That particular crane auction happened to end in the middle of the week when less people were watching and bidding. I've gotten a few other things at pretty good prices by looking for non-weekend auctions.

Just remember... there's *always* another deal. 

Greg


----------



## tjcruiser

Greg,

The post by Obama649 above is spam. First poster ... one brief sentence (stolen verbatim from John up above) ... ends with a "watch TV online" link.

He's been zapped. See ya'. Gone. Outta here.

TJ


----------



## cabledawg

Greg, I love your collection and showed it o my wife and she giggled. I guess that means she likes it too :thumbsup:

I still havent brought myself to start cutting up good cars. The passenger cars I bought to shorten up ended up being in really good condition (one of the few times the online pics were worse than the actual product). But I've picked up a few of Anton's short cars and we're running those for now.

Out of curiosity, what do you use as a search parameter on ebay to find these small cars?


----------



## tooter

cabledawg said:


> Greg, I love your collection and showed it o my wife and she giggled. I guess that means she likes it too :thumbsup:
> 
> I still havent brought myself to start cutting up good cars.


Neither can I... so I only buy old cheap stuff off of ebay to cut up. I examine the pictures carefully to determine if they will lend themselves to shortening. Some are made for it, while others won't work.



> The passenger cars I bought to shorten up ended up being in really good condition (one of the few times the online pics were worse than the actual product). But I've picked up a few of Anton's short cars and we're running those for now.
> 
> Out of curiosity, what do you use as a search parameter on ebay to find these small cars?


These are my favorites... 

*Roundhouse*: They made lots of cars in the 30 footer range.
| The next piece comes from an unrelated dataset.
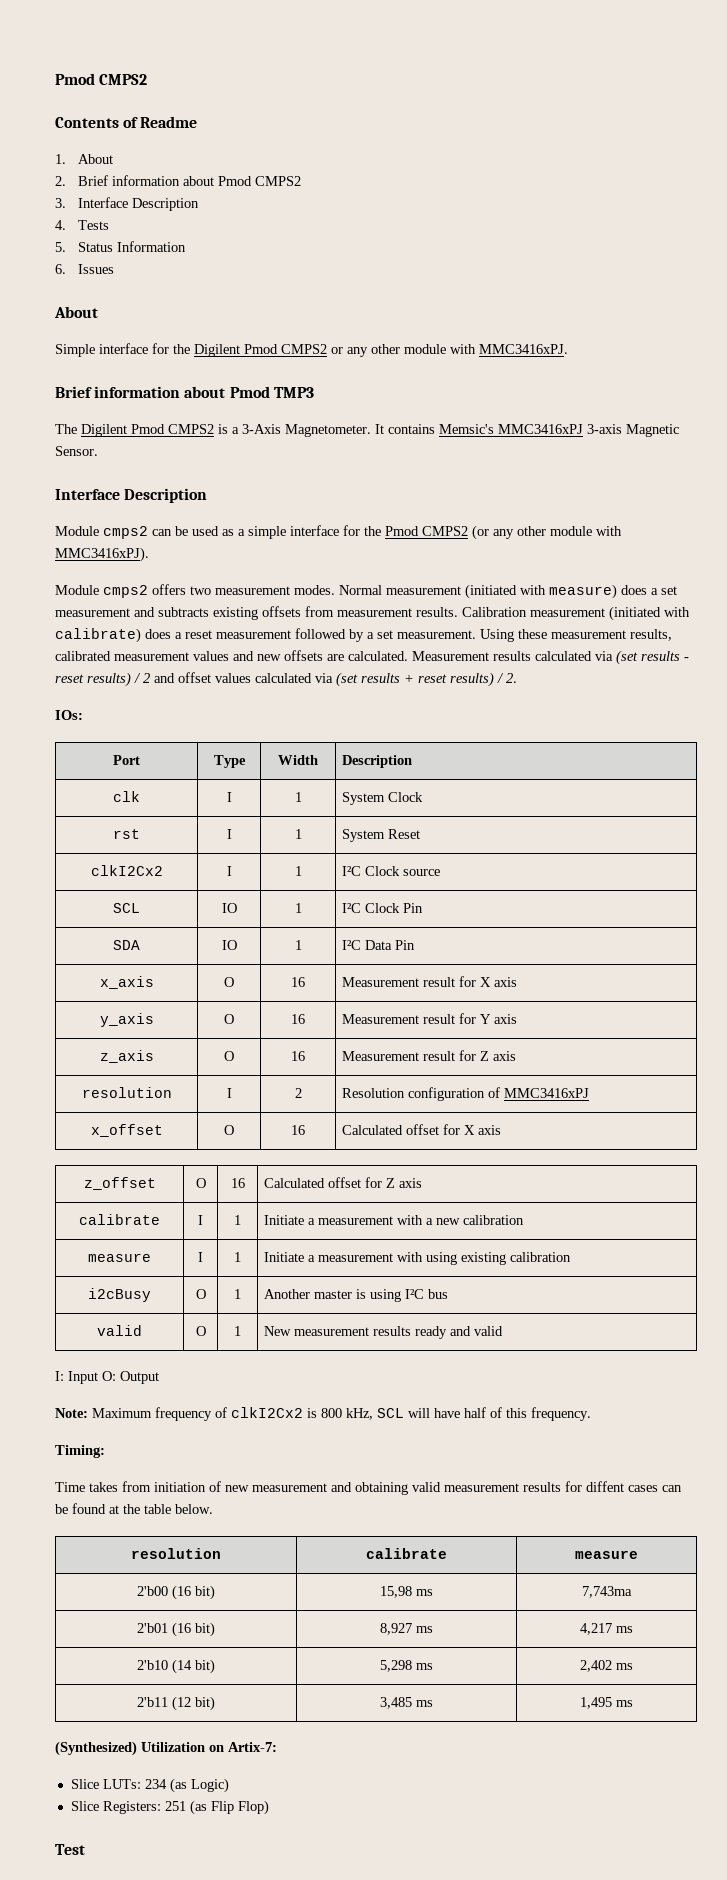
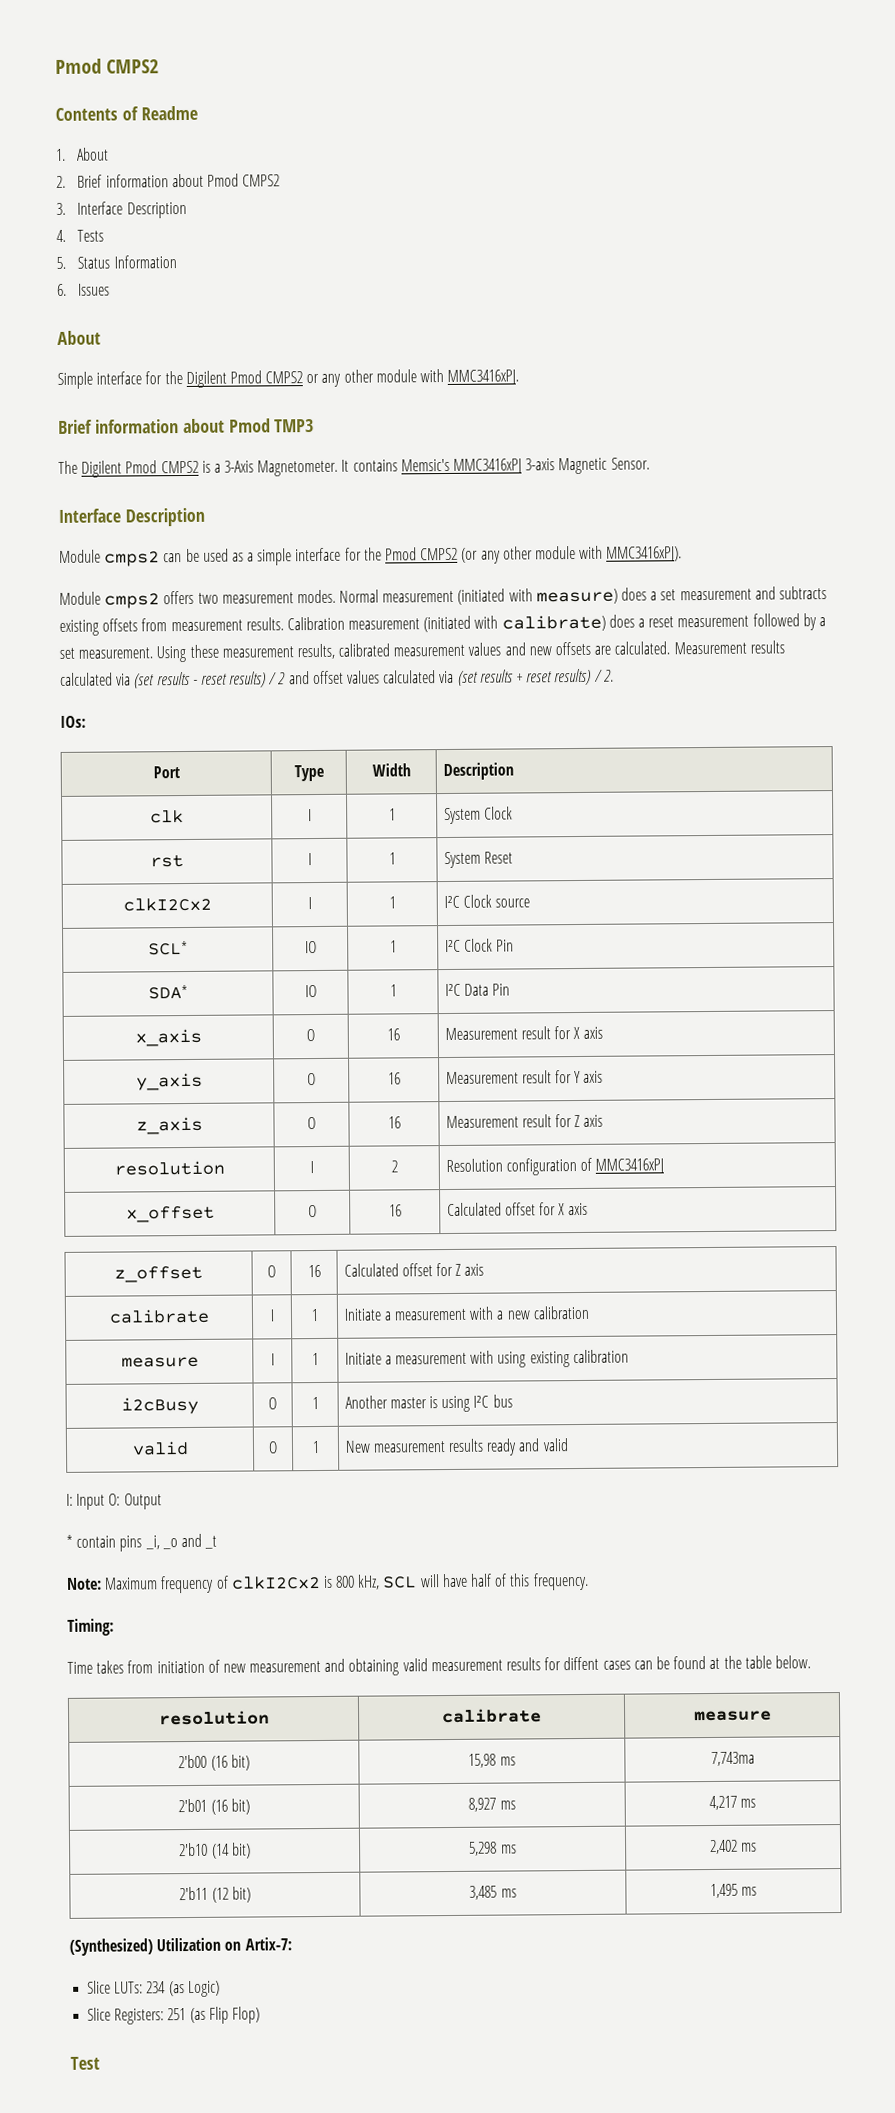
[113,903,140,913] SCL -> [148,940,188,956] SCL*
[113,940,140,950] SDA -> [148,984,188,1000] SDA*
(159, 1377) none -> [66,1533,218,1552] // * contain pins _i, _o and _t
Even though they're all discontinued now, there's still plenty of them up for sale.

*Old Time*, or *Old Timer*: Older era cars tend to be much shorter than newer era cars.

*Log*, or *Logging*: Tends to have specialty cars which are short.

*Mine*, or *Mining*: All sorts of little cars carry ore.

Sometimes simply entering foot numbers like: *30', 22', 20', 18', 15', 10' *will turn up shories.

Happy Hunting... 

Greg


----------



## cabledawg

^^^^Thanks!


----------



## novice

That collection is so cool - I've not seen anything like them, and really enjoy the unique things you come up with.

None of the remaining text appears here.